Rendering context (like OpenGL) will be destroyed.

Parameters

InitializedContextsCount

See EventOpen

User presses a key, mouse button or moves the mouse wheel.

This calls TCastleUserInterface.Press methods for all controls that should receive information about this event. This means controls under the mouse (from Event.Position), ForceCaptureInput control (if any).

This also updates MousePressed, MousePosition, Touches when this is a press of a mouse button. They are updated before calling the TCastleUserInterface.Press.

User releases a pressed key or mouse button.

This calls TCastleUserInterface.Release methods for all controls that should receive information about this event. This means controls under the mouse (from Event.Position), ForceCaptureInput control (if any), control capturing the input (when you press a mouse/finger over a control we make sure that subsequent motion/release reach this control, regardless if the position is over the same control; X Windows has similar mechanism).

This also updates MousePressed, MousePosition, Touches when this is a release of a mouse button. They are updated before calling the TCastleUserInterface.Release.

It's called right after Pressed[Key] changed from true to false.

The TInputPressRelease structure, passed as a parameter to this event, contains the exact information what was released.

Note that reporting characters for "key release" messages is not perfect, as various key combinations (sometimes more than one?) may lead to generating given character. We have some intelligent algorithm for this, used to make Characters table and to detect this C for OnRelease callback. The idea is that a character is released when the key that initially caused the press of this character is also released.

This solves in a determined way problems like "what happens if I press Shift, then X, then release Shift, then release X". (will "X" be correctly released as pressed and then released? yes. will small "x" be reported as released at the end? no, as it was never pressed.)

Continuously occuring event.

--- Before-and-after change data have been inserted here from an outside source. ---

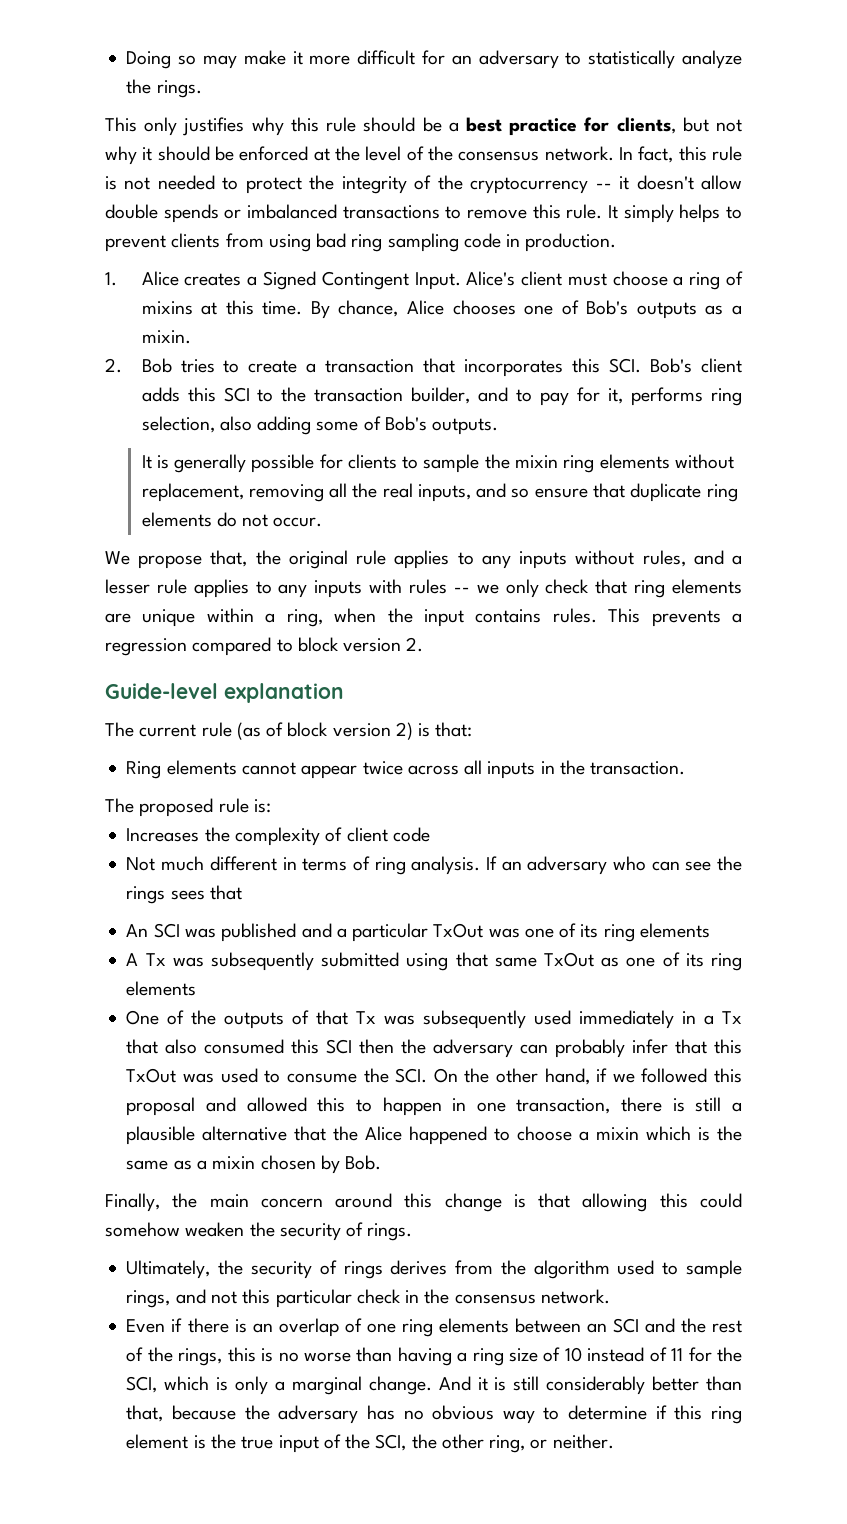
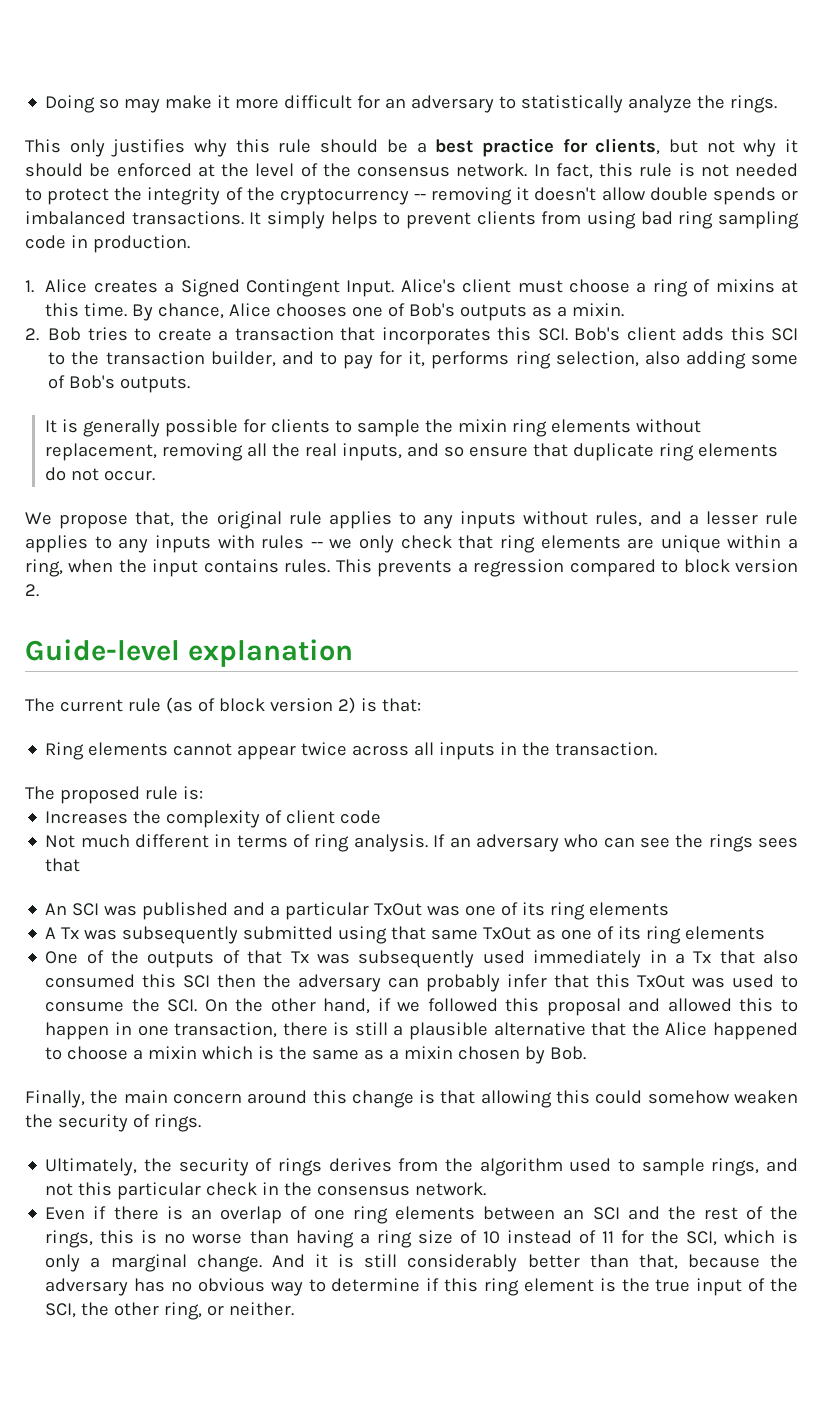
- In fact, this rule is not needed to protect the integrity of the cryptocurrency -- it doesn't allow double spends or imbalanced transactions to remove this rule.
+ In fact, this rule is not needed to protect the integrity of the cryptocurrency -- removing it doesn't allow double spends or imbalanced transactions.

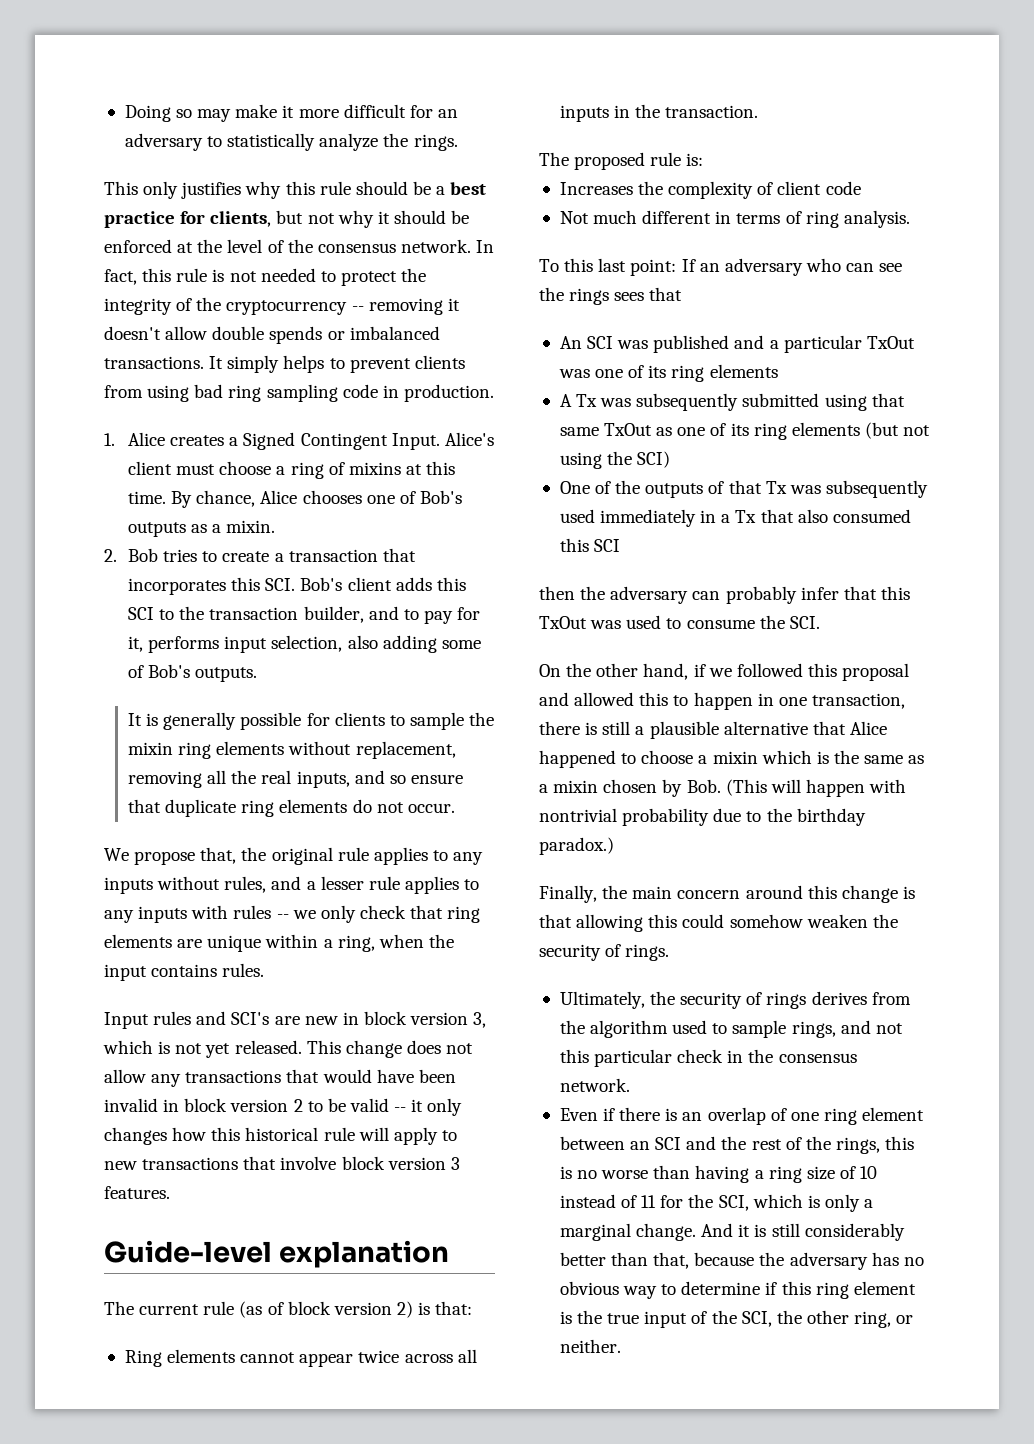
- 2. Bob tries to create a transaction that incorporates this SCI. Bob's client adds this SCI to the transaction builder, and to pay for it, performs ring selection, also adding some of Bob's outputs.
+ 2. Bob tries to create a transaction that incorporates this SCI. Bob's client adds this SCI to the transaction builder, and to pay for it, performs input selection, also adding some of Bob's outputs.
- We propose that, the original rule applies to any inputs without rules, and a lesser rule applies to any inputs with rules -- we only check that ring elements are unique within a ring, when the input contains rules. This prevents a regression compared to block version 2.
+ We propose that, the original rule applies to any inputs without rules, and a lesser rule applies to any inputs with rules -- we only check that ring elements are unique within a ring, when the input contains rules.
+ Input rules and SCI's are new in block version 3, which is not yet released. This change does not allow any transactions that would have been invalid in block version 2 to be valid -- it only changes how this historical rule will apply to new transactions that involve block version 3 features.
- Not much different in terms of ring analysis. If an adversary who can see the rings sees that
+ Not much different in terms of ring analysis.
+ To this last point: If an adversary who can see the rings sees that
- A Tx was subsequently submitted using that same TxOut as one of its ring elements
+ A Tx was subsequently submitted using that same TxOut as one of its ring elements (but not using the SCI)
- One of the outputs of that Tx was subsequently used immediately in a Tx that also consumed this SCI then the adversary can probably infer that this TxOut was used to consume the SCI. On the other hand, if we followed this proposal and allowed this to happen in one transaction, there is still a plausible alternative that the Alice happened to choose a mixin which is the same as a mixin chosen by Bob.
+ One of the outputs of that Tx was subsequently used immediately in a Tx that also consumed this SCI
+ then the adversary can probably infer that this TxOut was used to consume the SCI.
+ On the other hand, if we followed this proposal and allowed this to happen in one transaction, there is still a plausible alternative that Alice happened to choose a mixin which is the same as a mixin chosen by Bob. (This will happen with nontrivial probability due to the birthday paradox.)
- Even if there is an overlap of one ring elements between an SCI and the rest of the rings, this is no worse than having a ring size of 10 instead of 11 for the SCI, which is only a marginal change.
+ Even if there is an overlap of one ring element between an SCI and the rest of the rings, this is no worse than having a ring size of 10 instead of 11 for the SCI, which is only a marginal change.

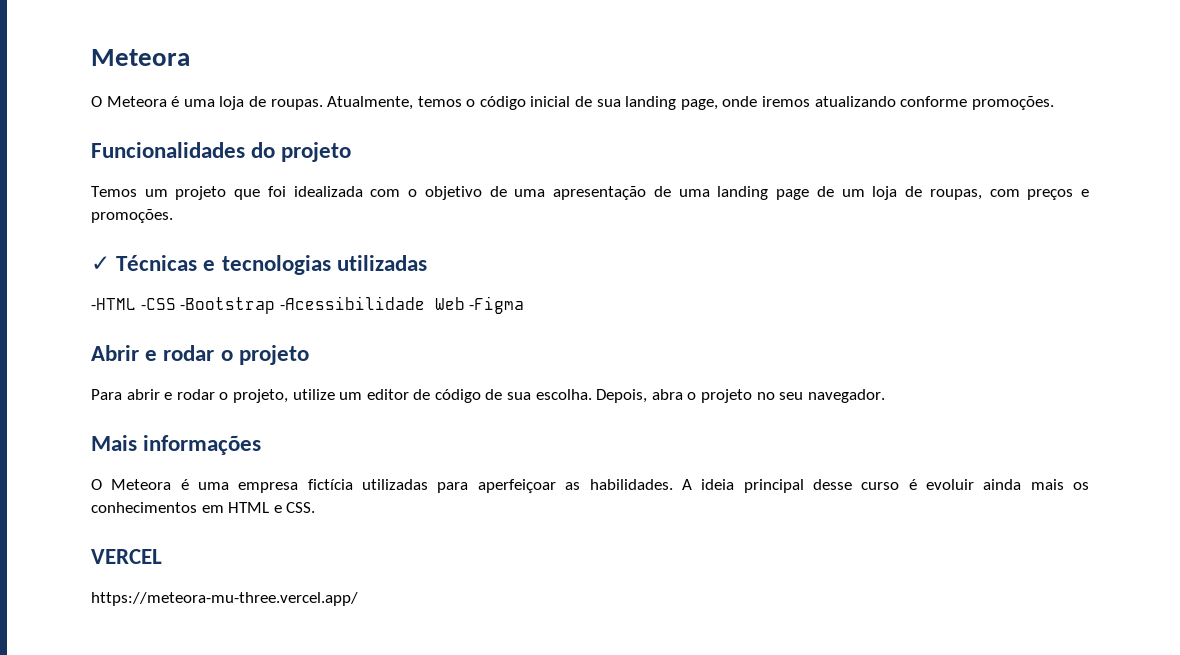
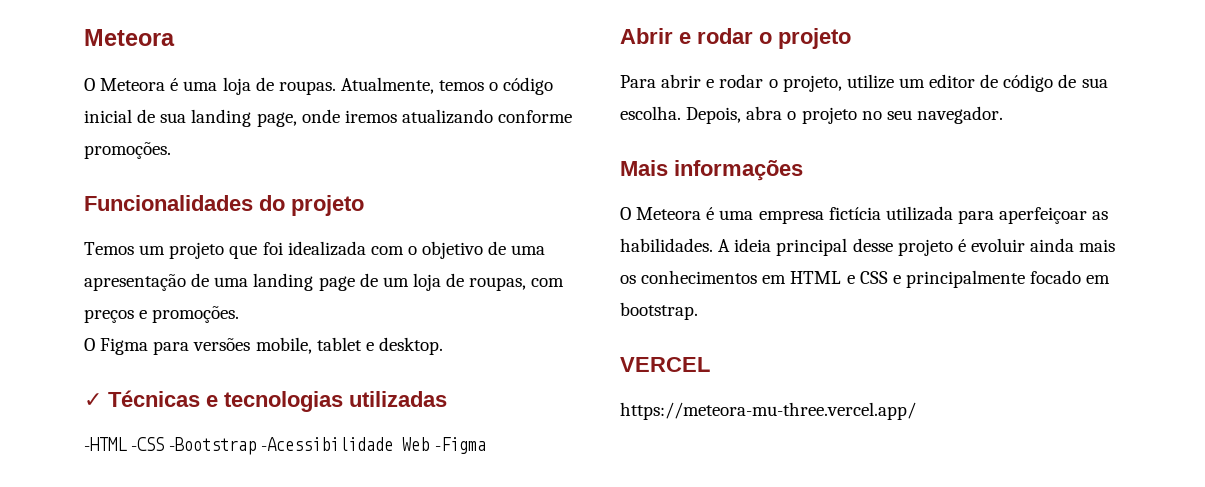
+ O Figma para versões mobile, tablet e desktop.
- O Meteora é uma empresa fictícia utilizadas para aperfeiçoar as habilidades.
+ O Meteora é uma empresa fictícia utilizada para aperfeiçoar as habilidades.
- A ideia principal desse curso é evoluir ainda mais os conhecimentos em HTML e CSS.
+ A ideia principal desse projeto é evoluir ainda mais os conhecimentos em HTML e CSS e principalmente focado em bootstrap.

This event is called roughly as regularly as redraw, and you should use this to update your game state.

This is called at the same time (right after or right before) when all callbacks on the list ApplicationProperties.OnUpdate are called.

Note that this is different than LCL "idle" event, as it's guaranteed to be run continuously, even when your application is overwhelmed by messages (like mouse moves) and redraws.

Mouse or a finger on touch device moved.

For a mouse, remember you always have the currently pressed mouse buttons in MousePressed. When this is called, the MousePosition property records the previous mouse position, while callback parameter NewMousePosition gives the new mouse position.

Called right before EventRender. These two events, EventBeforeRender and EventRender, are always called sequentially as a pair.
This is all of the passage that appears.